**INSTRUCTIONS TO FOLLOW:**
Give the data again word for word; drop the pictures.

**RECORDS TO USE:**
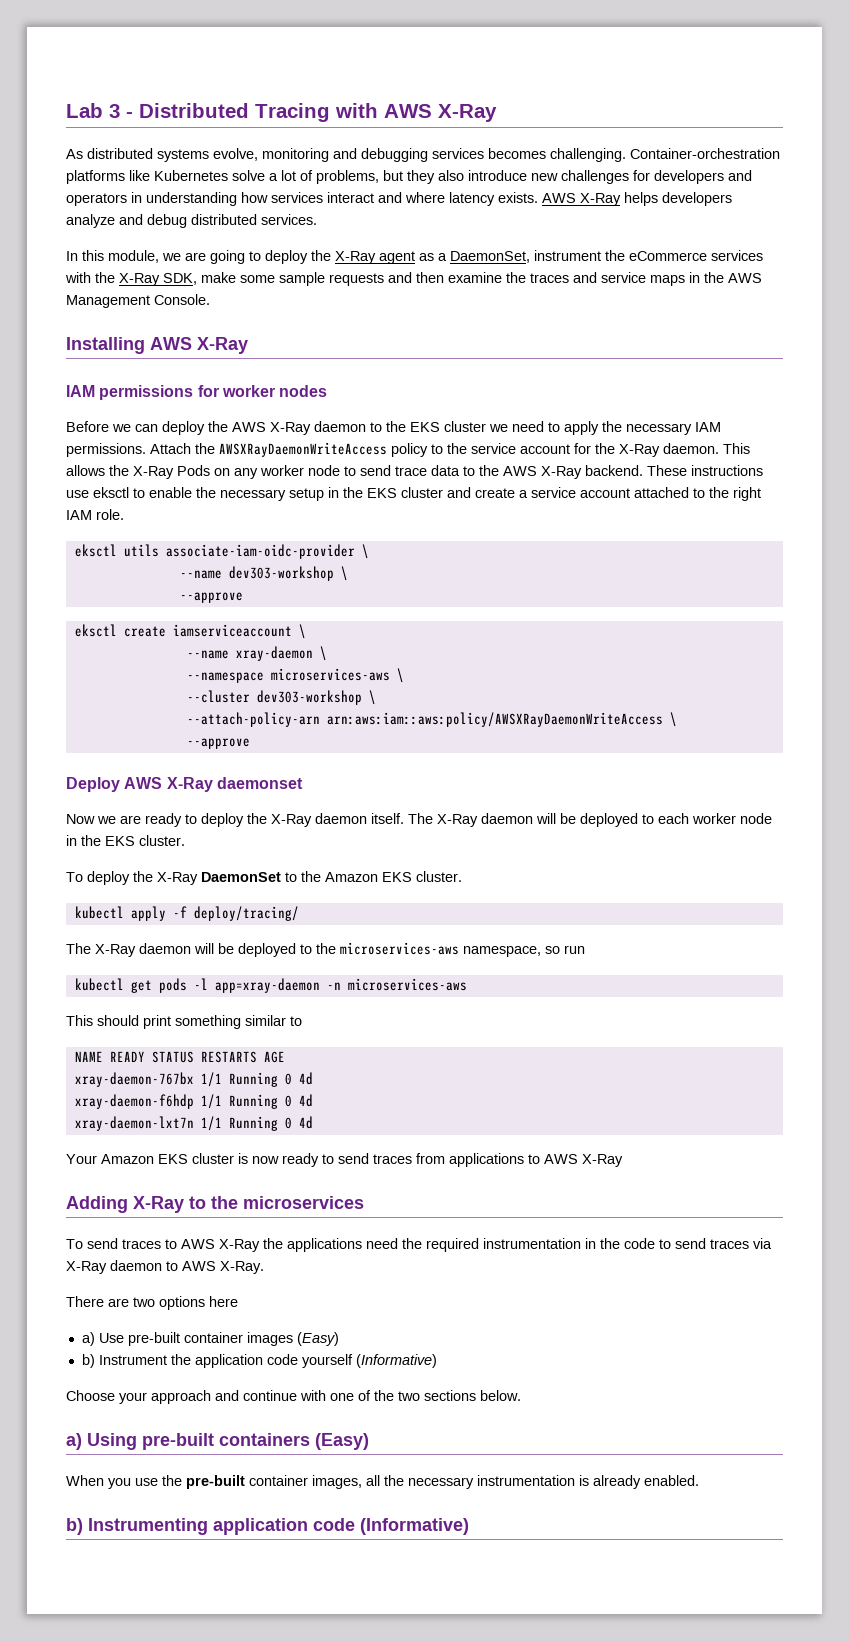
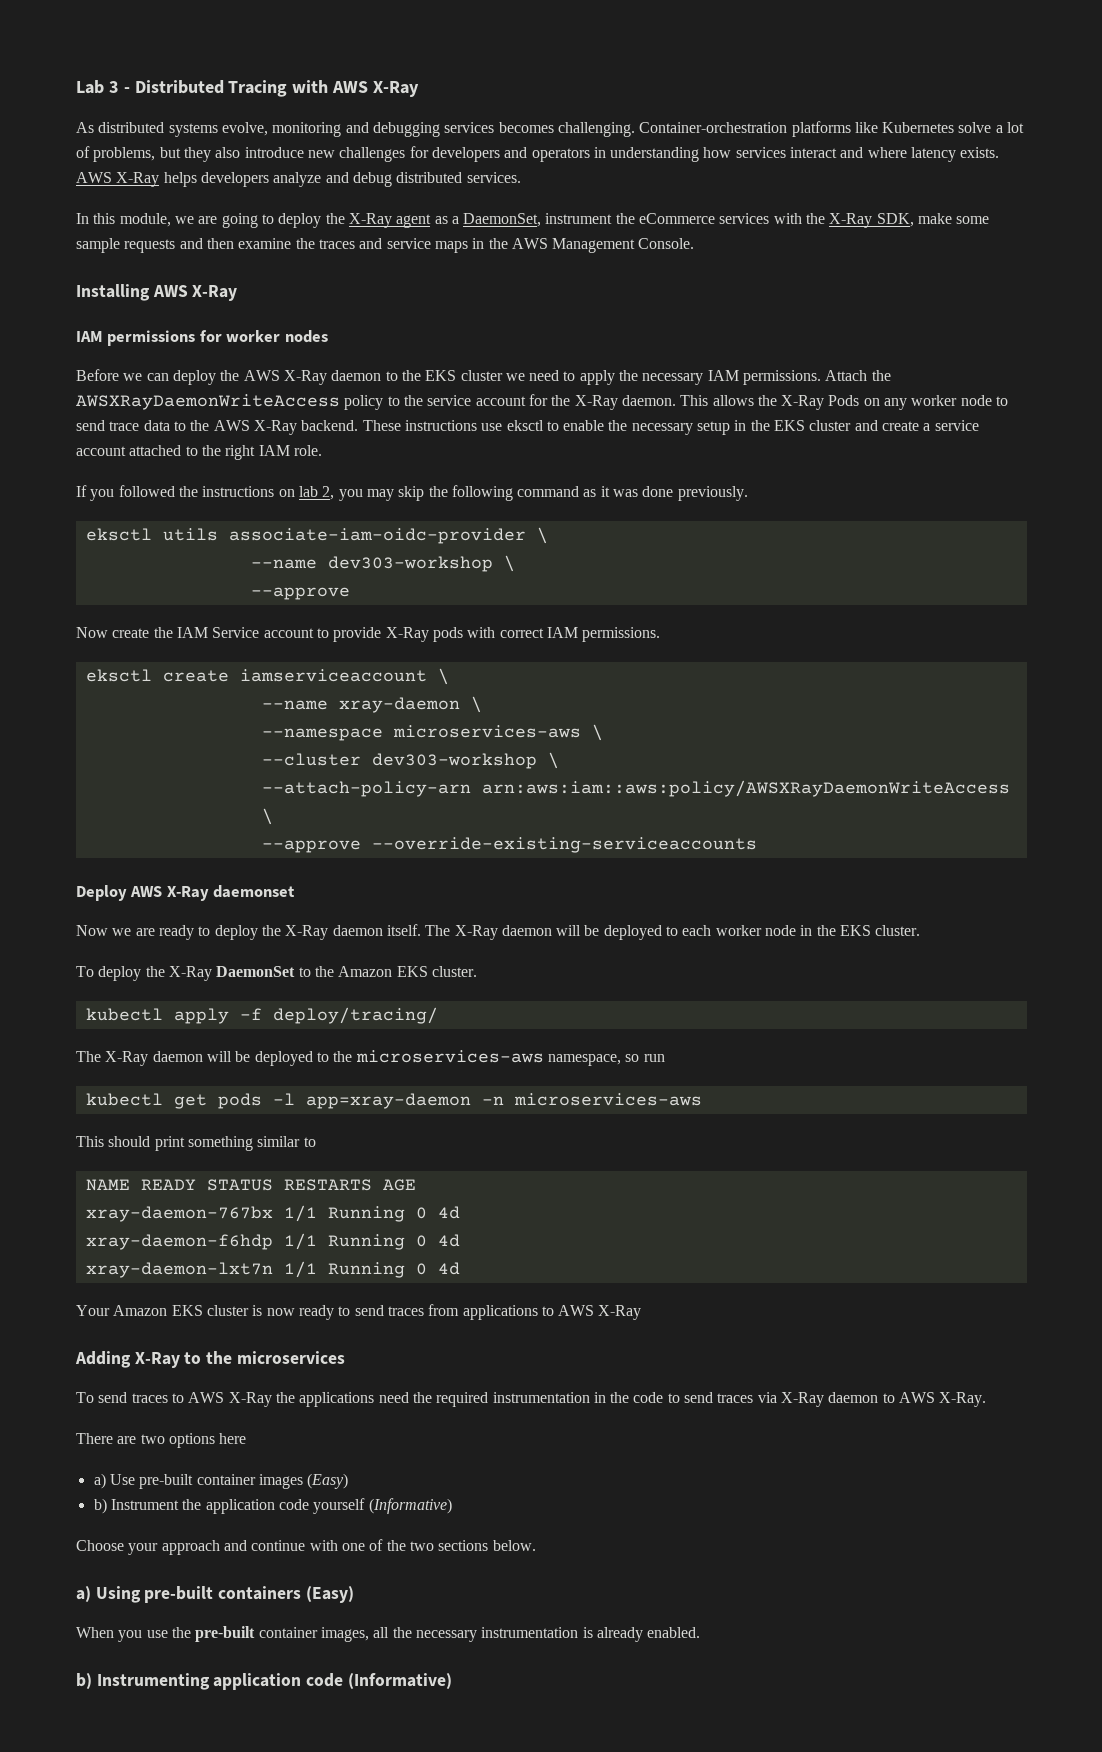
(124, 514) none -> [76,485,748,501] // If you followed the instructions on lab 2, you may skip the following command as it was done previously.
(243, 597) none -> [76,627,661,642] // Now create the IAM Service account to provide X-Ray pods with correct IAM permissions.
(250, 743) none -> [371,837,757,853] --override-existing-serviceaccounts

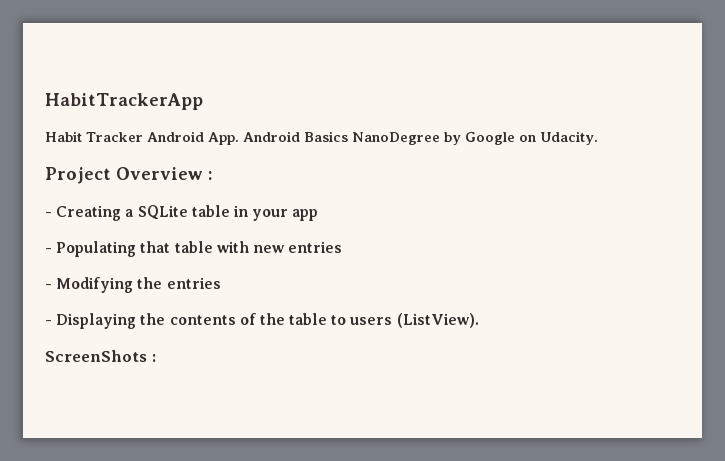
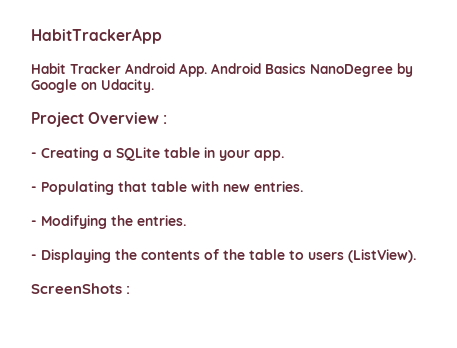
[292,209,319,221] app -> [254,150,284,161] app.
[288,241,343,253] entries -> [254,181,303,192] entries.
[166,277,221,289] entries -> [137,215,186,226] entries.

**EXERCISE SOLUTION:**
(124, 514) none -> [76,485,748,501] // If you followed the instructions on lab 2, you may skip the following command as it was done previously.
(243, 597) none -> [76,627,661,642] // Now create the IAM Service account to provide X-Ray pods with correct IAM permissions.
(250, 743) none -> [371,837,757,853] --override-existing-serviceaccounts

[292,209,319,221] app -> [254,150,284,161] app.
[288,241,343,253] entries -> [254,181,303,192] entries.
[166,277,221,289] entries -> [137,215,186,226] entries.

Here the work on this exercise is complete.